» WHAT IS REQUIRED: Could you return the lines below exactly, from the first line up to and including the line that holds "4px -> 16px"?

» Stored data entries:

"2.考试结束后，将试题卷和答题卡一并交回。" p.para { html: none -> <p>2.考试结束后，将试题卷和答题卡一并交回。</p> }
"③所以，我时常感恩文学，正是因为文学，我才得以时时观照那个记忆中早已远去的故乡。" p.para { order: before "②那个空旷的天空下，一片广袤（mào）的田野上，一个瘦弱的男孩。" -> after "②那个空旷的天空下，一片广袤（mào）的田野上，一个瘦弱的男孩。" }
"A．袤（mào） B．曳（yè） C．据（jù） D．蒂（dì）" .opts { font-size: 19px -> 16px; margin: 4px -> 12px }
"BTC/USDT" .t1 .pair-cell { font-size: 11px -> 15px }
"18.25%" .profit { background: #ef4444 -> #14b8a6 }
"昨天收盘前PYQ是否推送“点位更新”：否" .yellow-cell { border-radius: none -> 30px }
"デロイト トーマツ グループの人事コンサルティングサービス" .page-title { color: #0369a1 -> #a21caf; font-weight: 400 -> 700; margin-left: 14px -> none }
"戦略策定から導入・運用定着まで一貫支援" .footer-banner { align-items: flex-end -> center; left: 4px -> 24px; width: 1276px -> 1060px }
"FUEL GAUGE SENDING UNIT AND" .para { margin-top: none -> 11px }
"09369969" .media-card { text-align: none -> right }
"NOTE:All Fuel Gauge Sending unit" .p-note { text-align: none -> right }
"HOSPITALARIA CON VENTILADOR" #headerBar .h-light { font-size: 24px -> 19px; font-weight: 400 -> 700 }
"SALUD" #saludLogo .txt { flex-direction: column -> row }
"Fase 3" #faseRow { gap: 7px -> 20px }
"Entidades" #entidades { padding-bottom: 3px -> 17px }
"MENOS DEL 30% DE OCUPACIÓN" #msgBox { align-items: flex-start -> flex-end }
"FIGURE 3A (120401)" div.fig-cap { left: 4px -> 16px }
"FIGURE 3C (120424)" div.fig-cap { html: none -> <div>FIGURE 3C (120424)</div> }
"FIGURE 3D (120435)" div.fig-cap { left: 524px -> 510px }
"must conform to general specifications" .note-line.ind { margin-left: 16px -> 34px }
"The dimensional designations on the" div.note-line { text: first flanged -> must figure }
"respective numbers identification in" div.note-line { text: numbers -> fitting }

» ANSWER TO THE PROBLEM:
"2.考试结束后，将试题卷和答题卡一并交回。" p.para { html: none -> <p>2.考试结束后，将试题卷和答题卡一并交回。</p> }
"③所以，我时常感恩文学，正是因为文学，我才得以时时观照那个记忆中早已远去的故乡。" p.para { order: before "②那个空旷的天空下，一片广袤（mào）的田野上，一个瘦弱的男孩。" -> after "②那个空旷的天空下，一片广袤（mào）的田野上，一个瘦弱的男孩。" }
"A．袤（mào） B．曳（yè） C．据（jù） D．蒂（dì）" .opts { font-size: 19px -> 16px; margin: 4px -> 12px }
"BTC/USDT" .t1 .pair-cell { font-size: 11px -> 15px }
"18.25%" .profit { background: #ef4444 -> #14b8a6 }
"昨天收盘前PYQ是否推送“点位更新”：否" .yellow-cell { border-radius: none -> 30px }
"デロイト トーマツ グループの人事コンサルティングサービス" .page-title { color: #0369a1 -> #a21caf; font-weight: 400 -> 700; margin-left: 14px -> none }
"戦略策定から導入・運用定着まで一貫支援" .footer-banner { align-items: flex-end -> center; left: 4px -> 24px; width: 1276px -> 1060px }
"FUEL GAUGE SENDING UNIT AND" .para { margin-top: none -> 11px }
"09369969" .media-card { text-align: none -> right }
"NOTE:All Fuel Gauge Sending unit" .p-note { text-align: none -> right }
"HOSPITALARIA CON VENTILADOR" #headerBar .h-light { font-size: 24px -> 19px; font-weight: 400 -> 700 }
"SALUD" #saludLogo .txt { flex-direction: column -> row }
"Fase 3" #faseRow { gap: 7px -> 20px }
"Entidades" #entidades { padding-bottom: 3px -> 17px }
"MENOS DEL 30% DE OCUPACIÓN" #msgBox { align-items: flex-start -> flex-end }
"FIGURE 3A (120401)" div.fig-cap { left: 4px -> 16px }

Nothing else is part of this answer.